For any vectors $\mathbf{u}, \mathbf{v}$ in an inner product space: $|\langle \mathbf{u}, \mathbf{v} \rangle| \leq \|\mathbf{u}\| \|\mathbf{v}\|$

Equality holds if and only if $\mathbf{u}$ and $\mathbf{v}$ are linearly dependent (one is a scalar multiple of the other).

For any vectors $\mathbf{u}, \mathbf{v}$ in an inner product space: $\|\mathbf{u} + \mathbf{v}\| \leq \|\mathbf{u}\| + \|\mathbf{v}\|$

Proof: Expand $\|\mathbf{u} + \mathbf{v}\|^2$: $\|\mathbf{u} + \mathbf{v}\|^2 = \langle \mathbf{u} + \mathbf{v}, \mathbf{u} + \mathbf{v} \rangle = \|\mathbf{u}\|^2 + 2\langle \mathbf{u}, \mathbf{v} \rangle + \|\mathbf{v}\|^2$

By Cauchy-Schwarz: $\langle \mathbf{u}, \mathbf{v} \rangle \leq |\langle \mathbf{u}, \mathbf{v} \rangle| \leq \|\mathbf{u}\|\|\mathbf{v}\|$

Therefore: $\|\mathbf{u} + \mathbf{v}\|^2 \leq \|\mathbf{u}\|^2 + 2\|\mathbf{u}\|\|\mathbf{v}\| + \|\mathbf{v}\|^2 = (\|\mathbf{u}\| + \|\mathbf{v}\|)^2$

Taking square roots gives the result. ∎

Let $\{\mathbf{e}_1, \ldots, \mathbf{e}_k\}$ be an orthonormal set in inner product space $V$. For any $\mathbf{v} \in V$: $\sum_{i=1}^k |\langle \mathbf{v}, \mathbf{e}_i \rangle|^2 \leq \|\mathbf{v}\|^2$

If the orthonormal set is a basis, this becomes Parseval's identity (equality holds).

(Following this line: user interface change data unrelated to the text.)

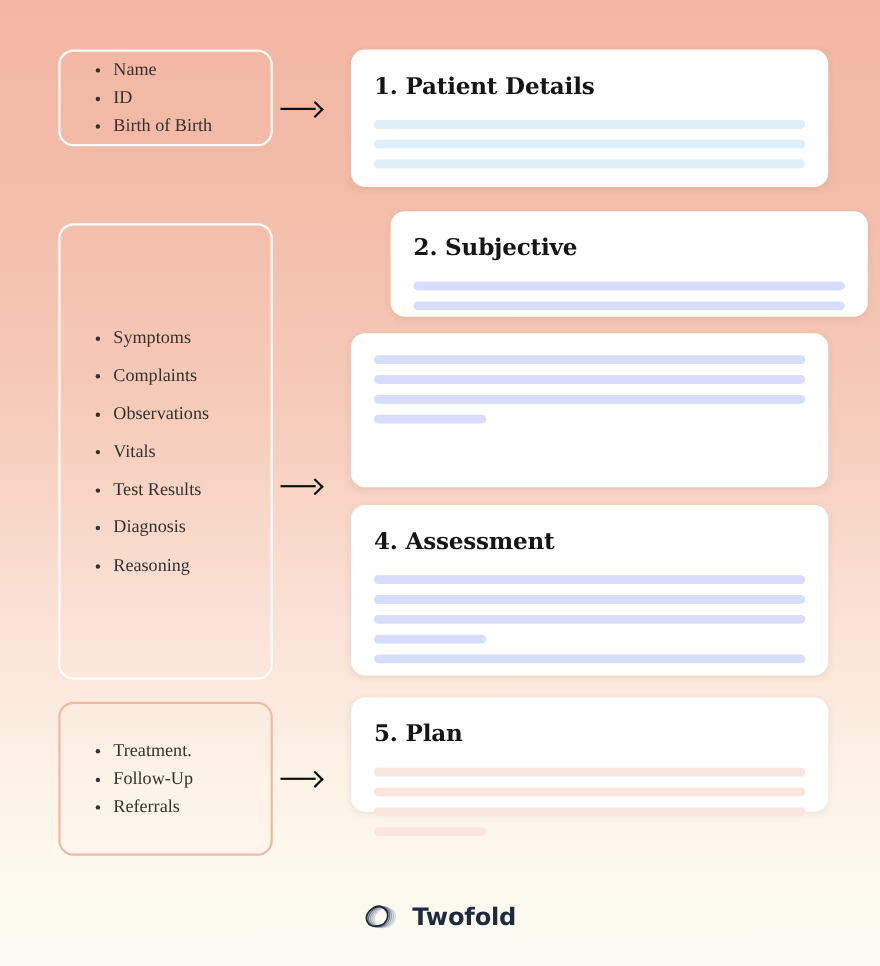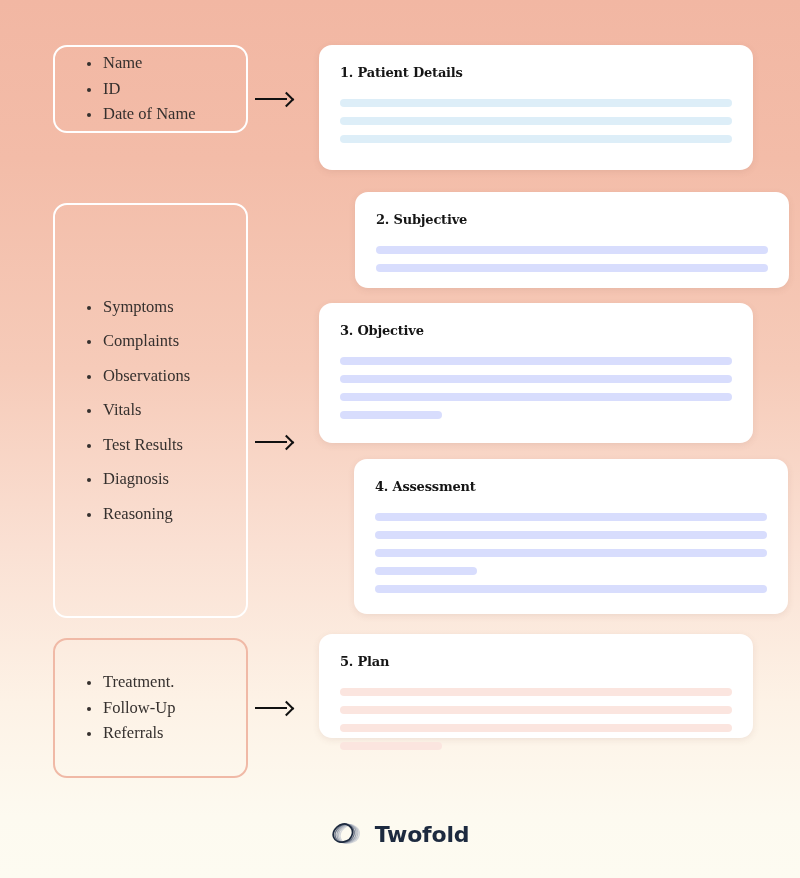--- a/index.html
+++ b/index.html
@@ -123,39 +123,39 @@
     left: 319px;
     width: 434px;
     background: #ffffff;
     border-radius: 13px;
     box-shadow: 0 2px 7px rgba(120, 70, 55, 0.10);
     padding: 20px 21px 0 21px;
   }
   .card-title {
     font-family: "DejaVu Serif", "Liberation Serif", serif;
     font-weight: bold;
-    font-size: 13px;
+    font-size: 21px;
     letter-spacing: -0.2px;
     color: #151515;
     margin: 0 0 19px 0;
   }
   .bars {
     display: block;
   }
   .bar {
     height: 8px;
     border-radius: 4px;
     margin-bottom: 10px;
   }
   .bar:last-child { margin-bottom: 0; }
 
   #card-1 { top: 45px;  height: 125px; }
   #card-2 { top: 192px; height: 96px; margin-left: 36px;  }
   #card-3 { top: 303px; height: 140px; }
-  #card-4 { top: 459px; height: 155px; margin-left: 35px; }
+  #card-4 { top: 459px; height: 155px; }
   #card-5 { top: 634px; height: 104px; }
 
   
   .brand {
     position: absolute;
     left: 0;
     top: 818px;
     width: 800px;
     display: flex;
     align-items: center;
@@ -177,21 +177,21 @@
 </style>
 </head>
 <body>
 
 <div class="canvas">
 
   <div class="inbox light-border" id="box-identifiers" style="border-color: rgb(255, 255, 255);">
     <ul>
       <li>Name</li>
       <li>ID</li>
-      <li>Date of Name</li>
+      <li>Birth of Birth</li>
     </ul>
   </div>
 
   <div class="inbox pink-border" id="box-plan" style="border-color: rgb(240, 185, 166);">
     <ul>
       <li>Treatment.</li>
       <li>Follow-Up</li>
       <li>Referrals</li>
     </ul>
   </div>
@@ -232,21 +232,20 @@
 
   <div class="card" id="card-2">
     <div class="card-title">2. Subjective</div>
     <div class="bars">
         <div class="bar" style="width: 100%; background: rgb(216, 221, 253);"></div>
         <div class="bar" style="width: 100%; background: rgb(216, 221, 253);"></div>
       </div>
   </div>
 
   <div class="card" id="card-3">
-    <div class="card-title">3. Objective</div>
     <div class="bars">
         <div class="bar" style="width: 100%; background: rgb(216, 221, 253);"></div>
         <div class="bar" style="width: 100%; background: rgb(216, 221, 253);"></div>
         <div class="bar" style="width: 100%; background: rgb(216, 221, 253);"></div>
         <div class="bar" style="width: 26%; background: rgb(216, 221, 253);"></div>
       </div>
   </div>
 
   <div class="card" id="card-4">
     <div class="card-title">4. Assessment</div>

If $\mathbf{u} \perp \mathbf{v}$ (orthogonal), then: $\|\mathbf{u} + \mathbf{v}\|^2 = \|\mathbf{u}\|^2 + \|\mathbf{v}\|^2$

Proof: $\|\mathbf{u} + \mathbf{v}\|^2 = \|\mathbf{u}\|^2 + 2\langle \mathbf{u}, \mathbf{v} \rangle + \|\mathbf{v}\|^2 = \|\mathbf{u}\|^2 + \|\mathbf{v}\|^2$ since $\langle \mathbf{u}, \mathbf{v} \rangle = 0$. ∎